Full voice pipeline (Whisper STT -> DeepSeek LLM -> OpenAI TTS), animated SVG avatar (Live2D-ready), girly-pop UI, lofi music, timer/notes/pets/wardrobe widgets, 10 background scenes with particle effects, Honcho cross-session memory.
3.9 KiB
AI Body Double — Project Scope Questions
1. Avatar Style
What visual direction for the character companion?
- Option A: Cute 2D illustrated character — Simple animated sprite (blink, sway, idle bounce, wave). Think a stylized flat-vector character. Fast to build, runs anywhere.
- Option B: Live2D / Vtuber-style — Full rigged character with lip-sync, gestures, head tracking. Looks incredible but requires custom art assets and is significantly more work.
- Option C: Pixel art character — Retro chibi sprite with simple animations. Cozy, low-fi aesthetic.
- Option D: No character art yet — Start with a clean UI dashboard, add the character later.
2. Voice (TTS)
What level of voice quality?
- Option A: Cloud API (ElevenLabs) — Best quality female voices, natural intonation, can do "girly-pop" vibe. ~$5/month.

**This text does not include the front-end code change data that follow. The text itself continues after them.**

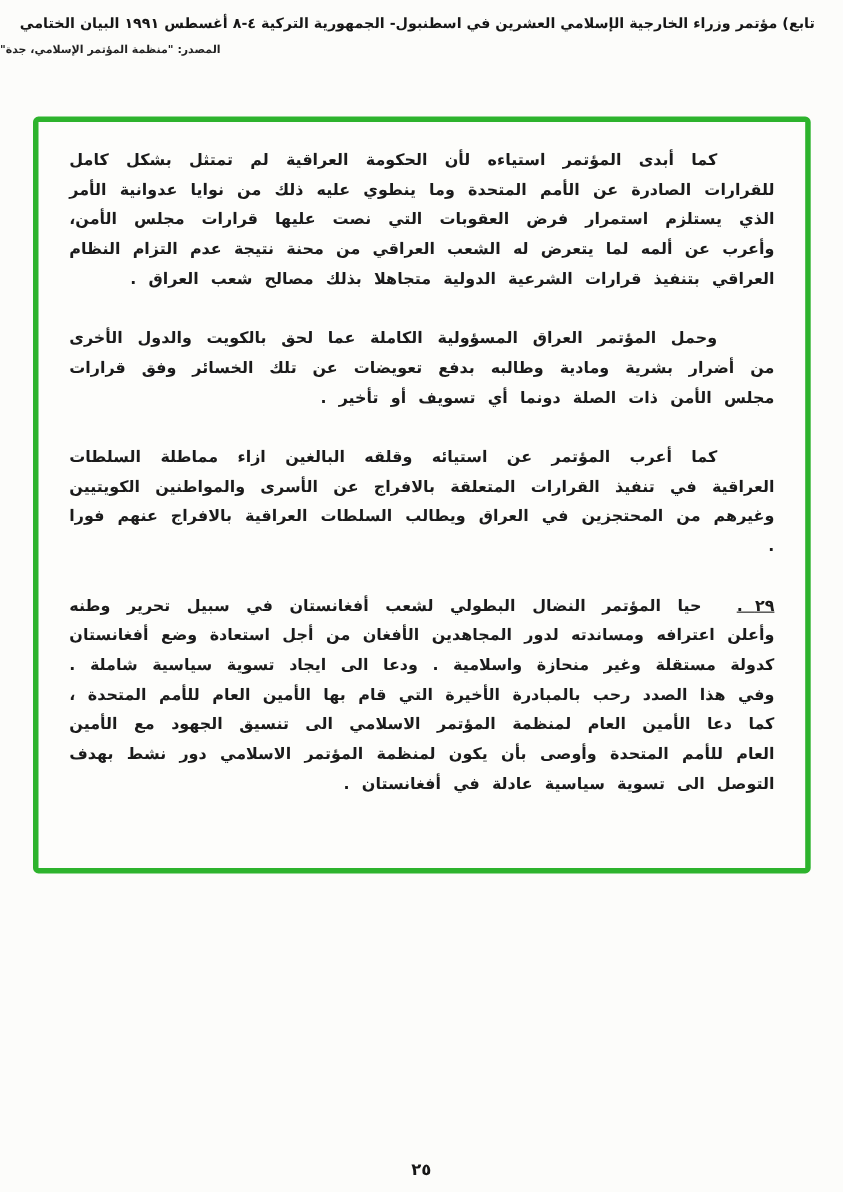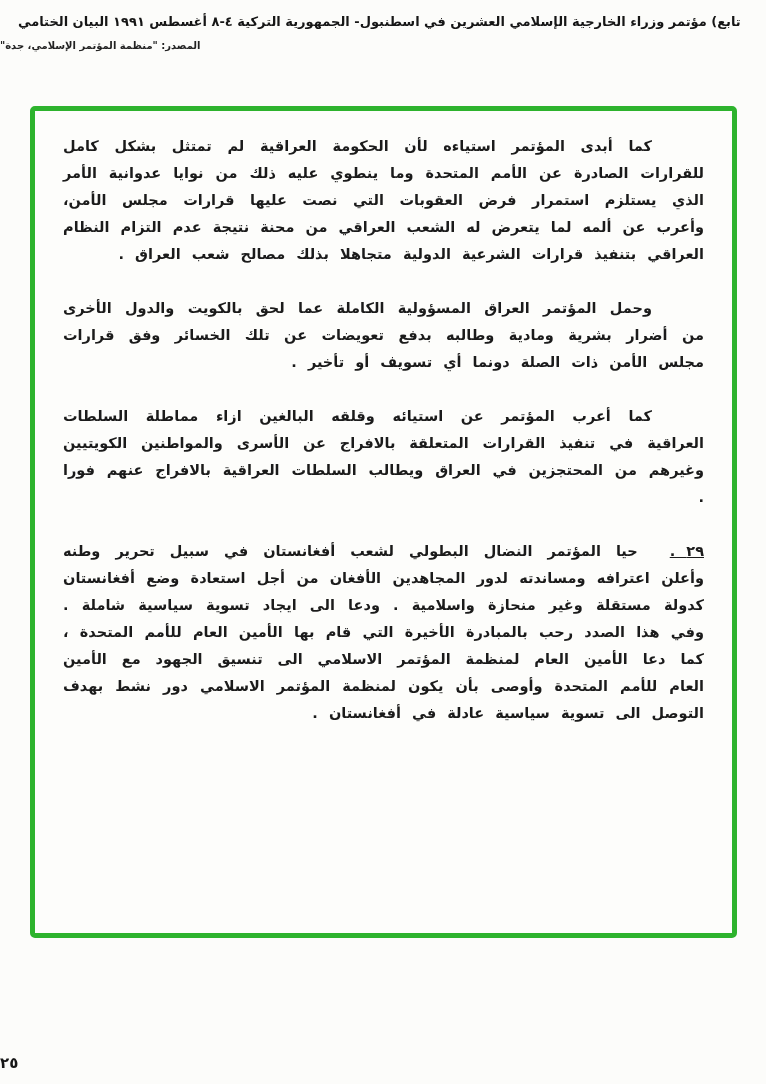--- a/index.html
+++ b/index.html
@@ -34,7 +34,7 @@
     top: 106px;
     left: 30px;
     width: 707px;
-    height: 832px;
+    height: 688px;
     border: 5px solid #2db32d;
     border-radius: 5px;
     background: #fdfdfb;

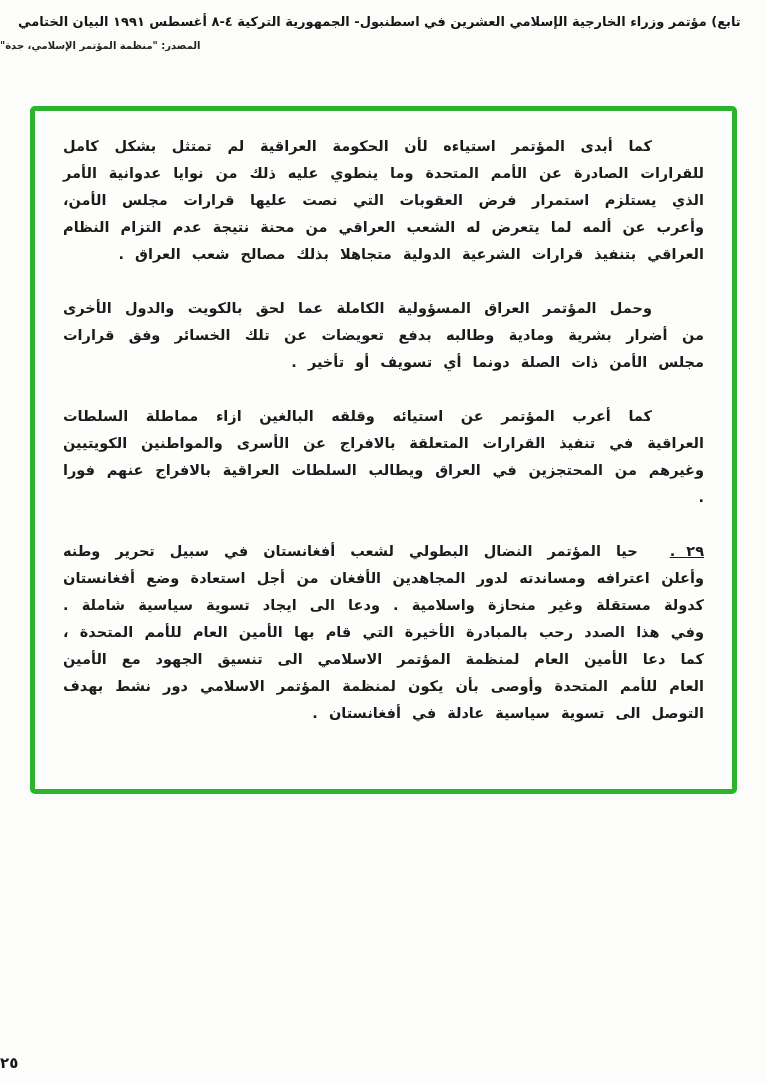--- a/index.html
+++ b/index.html
@@ -65,7 +65,7 @@
     bottom: 12px;
     left: 0;
     right: 0;
-    text-align: left;
+    text-align: center;
     font-size: 15px;
     font-weight: bold;
     direction: rtl;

- Option B: Local Piper TTS — Free, self-hosted, no recurring cost. Lower quality, more robotic, but plenty of female voice models available.

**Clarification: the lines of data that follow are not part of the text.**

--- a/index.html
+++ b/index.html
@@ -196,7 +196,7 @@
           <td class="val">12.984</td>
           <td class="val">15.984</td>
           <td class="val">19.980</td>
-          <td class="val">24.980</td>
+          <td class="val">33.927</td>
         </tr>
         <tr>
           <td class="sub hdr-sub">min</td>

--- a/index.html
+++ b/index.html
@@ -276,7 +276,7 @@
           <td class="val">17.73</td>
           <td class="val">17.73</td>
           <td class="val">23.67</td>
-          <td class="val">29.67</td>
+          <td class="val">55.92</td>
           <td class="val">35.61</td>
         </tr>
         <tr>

- Option C: OpenAI TTS — Good quality, pay-per-use (~$0.015/minute). Middle ground.
- Option D: No voice yet — Start text-only, add TTS later.
3. Platform
Where does this need to run?
- Browser-based (web app) — Accessible from any laptop/phone/tablet on the home network. Easiest to build and iterate.
- Desktop app (Electron/Tauri) — Native feel, offline capable. More work.
- Mobile app — Phone-native experience. Most work.
- Both — Browser for laptop, but also accessible on phone.
4. Start Scope
How should we slice the first working version?
-
Option A: MVP — Character + Lo-fi + Timer + Notes Build the visual companion, lo-fi music player, pomodoro/focus timer, and a notes widget. Get the "presence" and toolset right first. Add voice interactivity in phase 2.
-
Option B: Full build — Everything including voice Go straight for the full pipeline: STT (microphone input) -> LLM (processes what she says) -> TTS (talks back) + all tools. Longer first delivery but one complete system.
-
Option C: Somewhere in between Build the dashboard + character + tools, plus TTS only (so the assistant talks to her but doesn't listen yet). Add microphone input in phase 2.
5. LLM Backend (Brain)
What powers the assistant's responses and personality?
- Local (Ollama) — Self-hosted, free, private. You've got an AMD 6650 XT that can accelerate inference. Runs models like Llama 3, Mistral, Qwen.
- Cloud API — Better personality/instruction following. OpenAI, Anthropic, or similar. Small cost per month.
- Not needed at first — Start with scripted responses and canned encouragement, add AI conversational ability later.
6. Music & Audio
How should the lo-fi / white noise work?
- Streaming (YouTube/SoundCloud URLs) — Curate playlists of lo-fi study beats. Free, endless variety.
- Local audio files — Download lo-fi tracks and ambient sounds. Works offline.
- Generated — Use AI music generation for custom tracks. Experimental.
- Integrated web player — Embed something like Spotify or YouTube Music.
7. Virtual Pet
What kind of pet?
- Cat — Fits the cozy/girly aesthetic. Classic.
- Dog — Energetic companion.
- Fantasy creature — A cute blob/slime/fairy/dragon.
- Customizable — Let her pick, or unlock different ones.
8. Background Scenes
What environments should be available?
- Cozy bedroom / study
- Coffee shop / café
- Garden / nature
- Rainy window
- Starry night / space
- Underwater / aquarium
- Minimalist / clean
- Seasonal (winter cabin, spring garden, autumn library)
Project Name (optional)
What should we call this? Some ideas:
- Buddy (simple)
- CozyFocus / CoPilot (functional)
- Luna / Mochi / Coco (character name)
- Something else?
Once you answer these, I'll write up the full architecture plan and start building.